March 10, 2003
Jean makes me want to smoke cigarettes. She makes me want to light the next one with the one I’m finishing. I haven’t really smoked consistently in seventeen years and it was never my biggest vice. But Jean could change all that. I see her twice a year at a mutual friends house. The house in question is a non-smoking residence (as is my own—depending on what you’re smoking) so we lurk in the kitchen with the window open and blow our second hand smoke out the crack. We sit on stools and talk to each other about our lives. About how winter kills us. How cooking saves us. About how our friends annual Robbie Burns night, where we always see each other, positioned in the calendar at the arse end of winter, drags us through this treacherous seasonal passage and girds our drooping loins for the onset of spring. Jean reminds me of why I took up smoking in the first place. At boarding school girls can be divided into two camps: the smokers and the non-smokers. Those that spend huge tracts of time in bathrooms with cans of ozone depleting deodorant gripped in their hands, behind the bicycle shed, sheltering under the cricket pavilion, negotiating the muddy paths of the nearby woods, all in order to have a smoke. I don’t know what the other camp does as I was never part of them. I suppose they went to the tuck shop, toasted white bread, chatted up boys, maybe even studied. But I was smoking. It takes a surprisingly long time to get the hang of smoking as any smoker will tell you. Hours of green gill inducing nausea on buses returning from away hockey matches, bathroom dizziness, head bobbing over the bowl, horizontal spins. All this was an initiation ceremony worth enduring for the pleasure of the company of women. A certain kind of woman. When I look at the smokers in my class, some of whom I am still close to, they are the ones still getting into trouble, still turning their lifes around in their hands looking for new surfaces, new shapes.

I know other smokers, but Jean is the one who instantly transports me back to this society that adopted a very specific ritual to denote it from all other lodges.

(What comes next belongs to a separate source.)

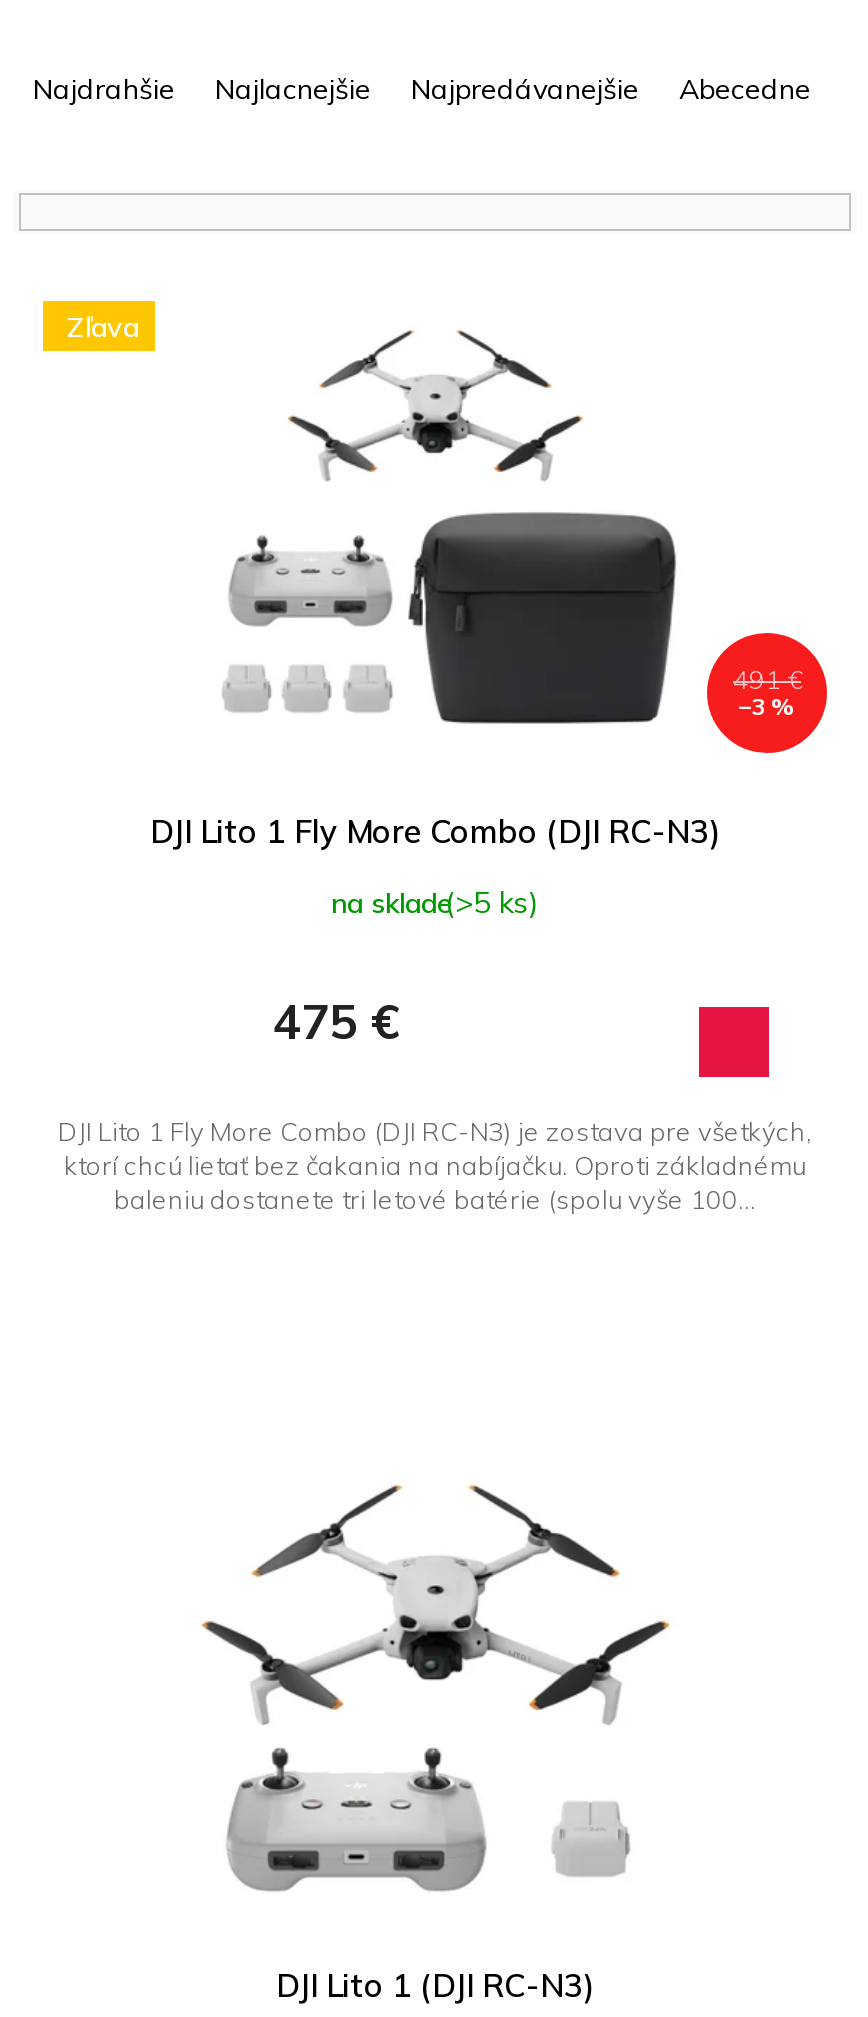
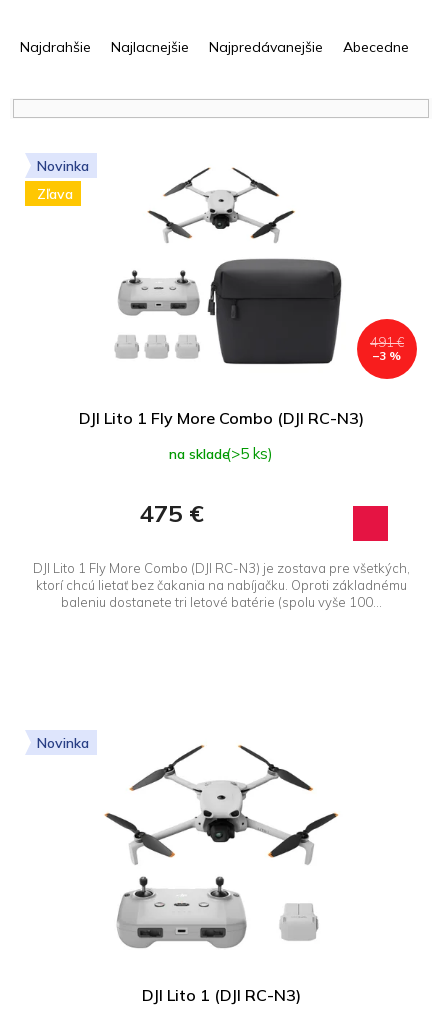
moved [67,308,139,344] -> [37,185,73,203]: Zľava
none -> [37,156,89,174] Novinka
none -> [37,734,89,752] Novinka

Lately I have been listening to Jean. When I hear her voice I want to run out and buy a pack of high tar smokes and gasp through them in quick succession. I want to brush my teeth, like I used to in school, and then light up in order to taste the tobacco better. Jean works as an interpreter at the United Nations. She has a voice that reassures one that all will be well with the world, and this in spite of the subject matter she is interpreting. She fulfills the requirements of her job with such grace, imagination and passion, converting the discourse of desiccated nations into an urgent poetry. If you listen to the Security Council hearings (my only concession to the impending war as I have couched my ostrich-like sloth in the convenient stance that I hate war-mongers, but I also hate the anti-war mongers: down with mongerers!) she is there telling you how important it is to talk. To sound the voice. Her Scots inflected speech can make you hear the time we are in. And it can convince you that whatever happens we must go on talking into the night, against the odds, channeling streams of sound into gummed up ears in the hope not of boring a passage to the brain, but simply because defeat is to lose one’s voice. To concede that we are rendered inarticulate is a fine admission, but silence is still a fair approximation of death.

All that smoking has only made her voice more beautiful.

- rachael 3-10-2003 6:53 pm

("To concede that we are rendered inarticulate is a fine admission, but silence is still a fair approximation of death.")

I think so too. Not to mention your fans really dig it when you post.